Activity:
If a line in the entries contains the word "side", list it.
◇ ◇ ◇ ◇ ◇
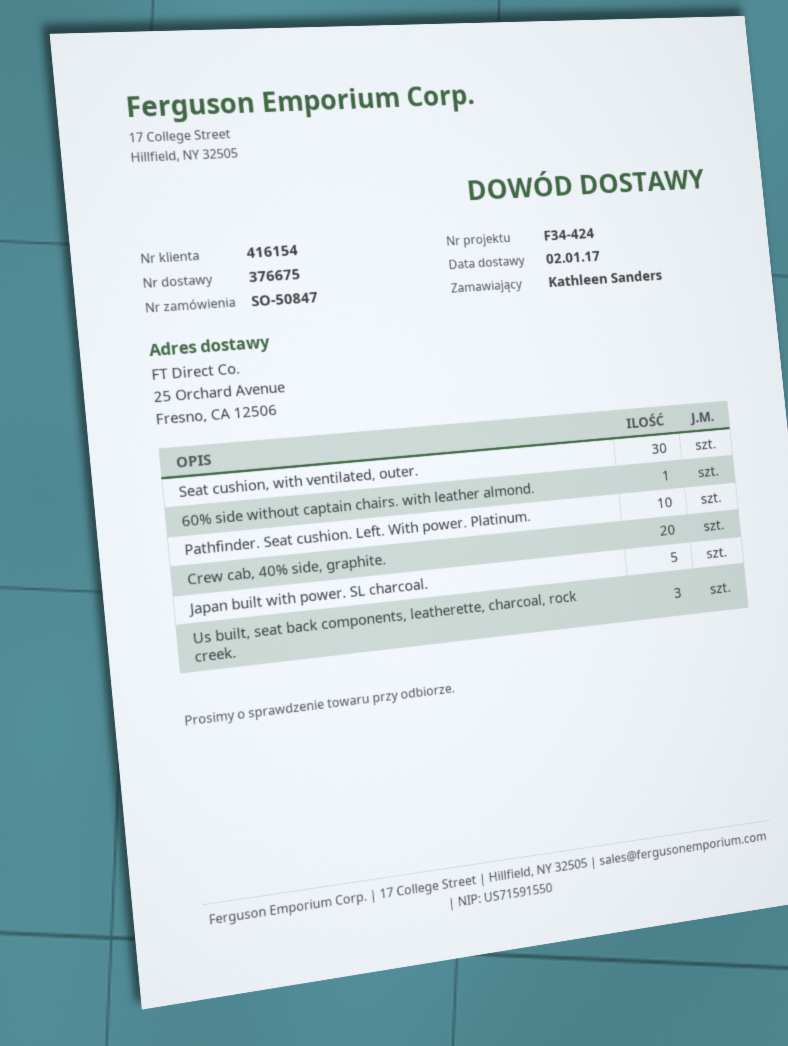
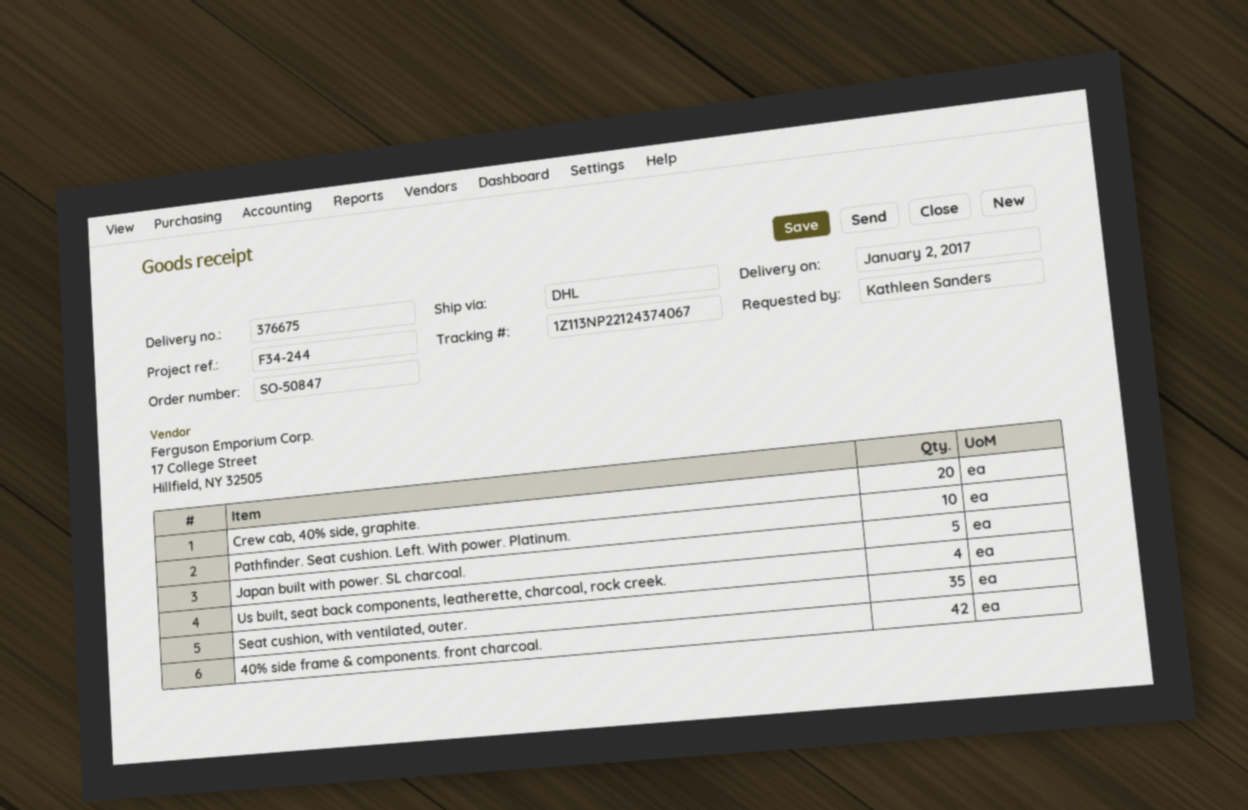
reference: F34-424 -> F34-244
Seat cushion, with ventilated, outer.: 30 -> 35
60% side without captain chairs. with leather almond.: 1 -> none
Us built, seat back components, leatherette, charcoal, rock creek.: 3 -> 4
40% side frame & components. front charcoal.: none -> 42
◇ ◇ ◇ ◇ ◇
Response to the exercise:
60% side without captain chairs. with leather almond.: 1 -> none
40% side frame & components. front charcoal.: none -> 42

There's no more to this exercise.